China’s state oil majors have increased Russian imports in a sign that Beijing is ready to give the go-ahead for more crude purchases from the country, according to industry consultants Energy Aspects.
PetroChina Co. and CNOOC Ltd. recently resumed imports of Russian oil in the water, with at least three supertankers of Urals-grade crude flagging China as a destination, EA analysts wrote in a note, without saying where they got the information. China Petroleum & Chemical Corp., or Sinopec, may also increase its intake of the Urals flagship in the coming months, analysts said.
Sinopec declined to comment, while PetroChina and CNOOC did not immediately respond to inquiries from Bloomberg News.

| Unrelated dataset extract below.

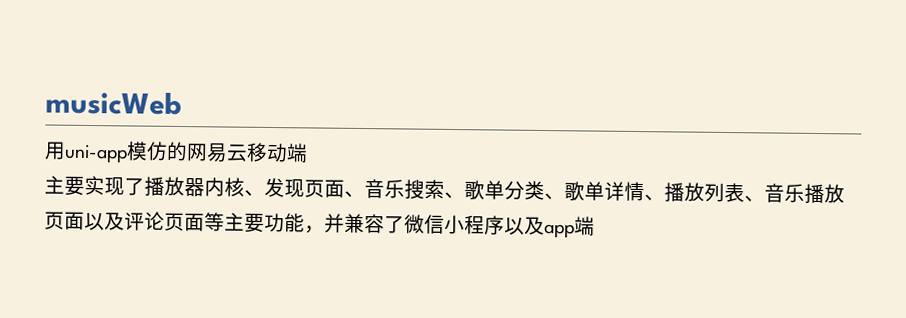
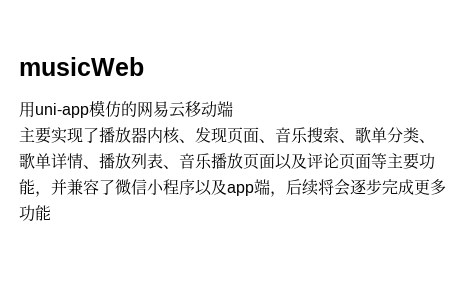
(595, 226) none -> [270,179,446,197] [19,205,51,222] ，后续将会逐步完成更多功能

Chinese state refiners have kept a low profile on Russian purchases and have been waiting on the sidelines to increase imports of grades such as Urals due to a lack of clear instructions from Beijing, EA’s note on February 8 Now, the Chinese government is ready to allow more big companies to buy Russian crude loaded in Europe, the analysts wrote.
Separately, private refiners known as teapots have continued to buy Russia’s ESPO and Sokol grades after a brief pause in early December to resolve banking and insurance issues following the Group of Seven price cap.
China’s daily oil imports from Russia could rise by as much as 500,000 barrels this year to about 2.2 million barrels. That could rise to 2.5 million barrels if Beijing decides to take more Urals to fill its commercial or strategic oil reserves.